## WORK ORDER
Print every line of the listing below, starting with the line that holds "left:227px; width:105px; padding-left:7px;" and going on through the line that holds "padding:0 3px 1px", both included, and print nothing else.

--

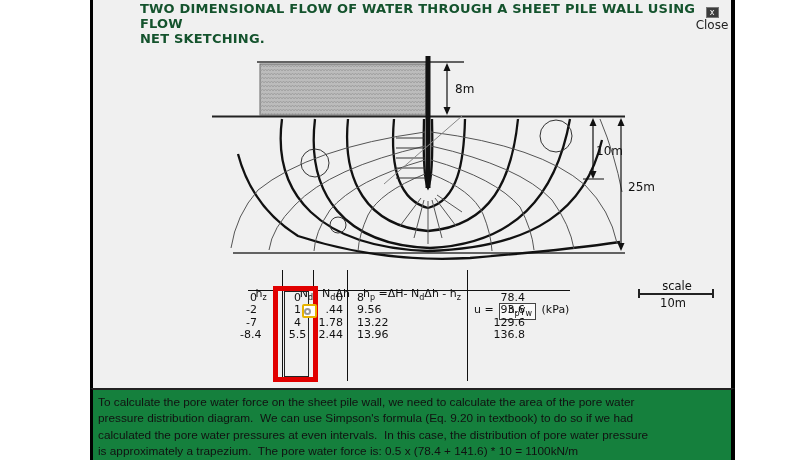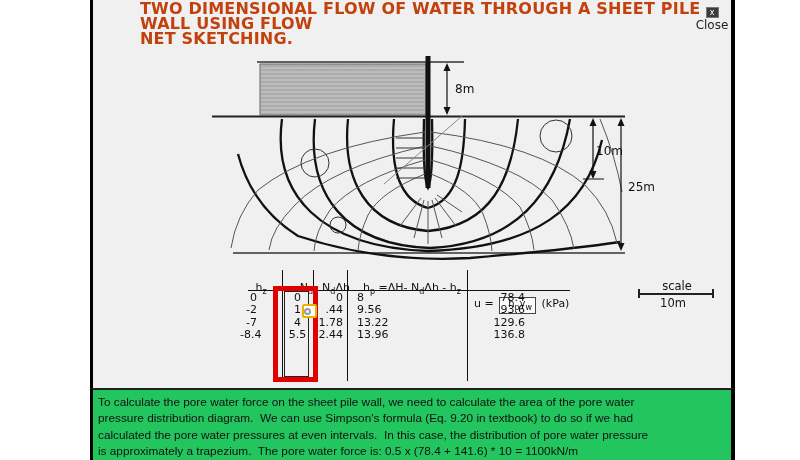--- a/index.html
+++ b/index.html
@@ -4,36 +4,36 @@
 <style>
   * { margin:0; padding:0; box-sizing:border-box; }
   html,body { width:800px; height:460px; background:#ffffff; overflow:hidden;
               font-family:"DejaVu Sans", sans-serif; }
   #stage { position:relative; width:800px; height:460px; }
 
   .panel { position:absolute; left:90px; top:0; width:645px; height:460px;
            background:#f0f0f0; border-left:3px solid #000; border-right:4px solid #000; }
 
   .title { position:absolute; left:140px; top:1px; width:575px;
-           font-weight:bold; font-size:16px; line-height:15px; color:#c2410c;
+           font-weight:bold; font-size:13px; line-height:15px; color:#14532d;
            letter-spacing:0.2px; }
 
   .close-wrap { position:absolute; left:694px; top:0; width:36px; text-align:center; }
   .close-box { display:inline-block; width:13px; height:11px; background:#3c3c3c;
                border:1px solid #777; color:#fff; font-size:8px; line-height:9px;
                text-align:center; cursor:pointer; }
   .close-label { font-size:12px; color:#222; line-height:12px; }
 
   svg.diagram { position:absolute; left:0; top:0; pointer-events:none; }
   svg text { font-family:"DejaVu Sans", sans-serif; font-size:12px; fill:#111; }
 
   
   .fntable { position:absolute; left:240px; top:268px; width:332px; height:114px;
              font-size:11px; color:#111; }
-  .th-row { position:absolute; top:10px; left:0; width:332px; height:21px;text-decoration:underline; }
+  .th-row { position:absolute; top:16px; left:0; width:332px; height:21px;text-decoration:underline; }
   .th { position:absolute; top:3px; }
   .th sub, .td sub { font-size:8px; }
   .th-c1 { left:0;   width:42px;  text-align:center; }
   .th-c2 { left:42px; width:31px; text-align:right; }
   .th-c3 { left:73px; width:34px; text-align:center;margin-left:6px; }
   .th-c4 { left:107px; width:120px; padding-left:16px; }
   .th-c5 { left:227px; width:105px; padding-left:7px; white-space:nowrap; }
   .ubox { display:inline-block; border:1px solid #444; background:#fafafa;
           padding:0 3px 1px 8px; margin:16px 2px; font-size:10px; }
   .hrule { position:absolute; left:8px; top:22px; width:322px; height:1px; background:#111; }
@@ -59,21 +59,21 @@
   
   .scale-label { position:absolute; left:640px; top:279px; width:74px;
                  text-align:center; font-size:11.5px; color:#111; }
   .scale-line  { position:absolute; left:638px; top:293px; width:76px; height:2px; background:#222; }
   .scale-tick  { position:absolute; top:289px; width:2px; height:9px; background:#222; }
   .scale-value { position:absolute; left:640px; top:296px; width:66px;
                  text-align:center; font-size:11.5px; color:#111; }
 
   
   .note { position:absolute; left:90px; top:388px; width:645px; height:72px;
-          background:#22c55e; border-top:2px solid #222; border-left:3px solid #000;
+          background:#15803d; border-top:2px solid #222; border-left:3px solid #000;
           border-right:4px solid #000; padding:4px 6px 0 5px; }
   .note .line { font-family:"Liberation Sans", sans-serif; font-size:11.8px;
                 line-height:16.4px; color:#111; white-space:pre; }
 </style>
 </head>
 <body>
 
 <div id="stage">
 
   <div class="panel"></div>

--

## REPLY TO THE EXERCISE
   .th-c5 { left:227px; width:105px; padding-left:7px; white-space:nowrap; }
   .ubox { display:inline-block; border:1px solid #444; background:#fafafa;
           padding:0 3px 1px 8px; margin:16px 2px; font-size:10px; }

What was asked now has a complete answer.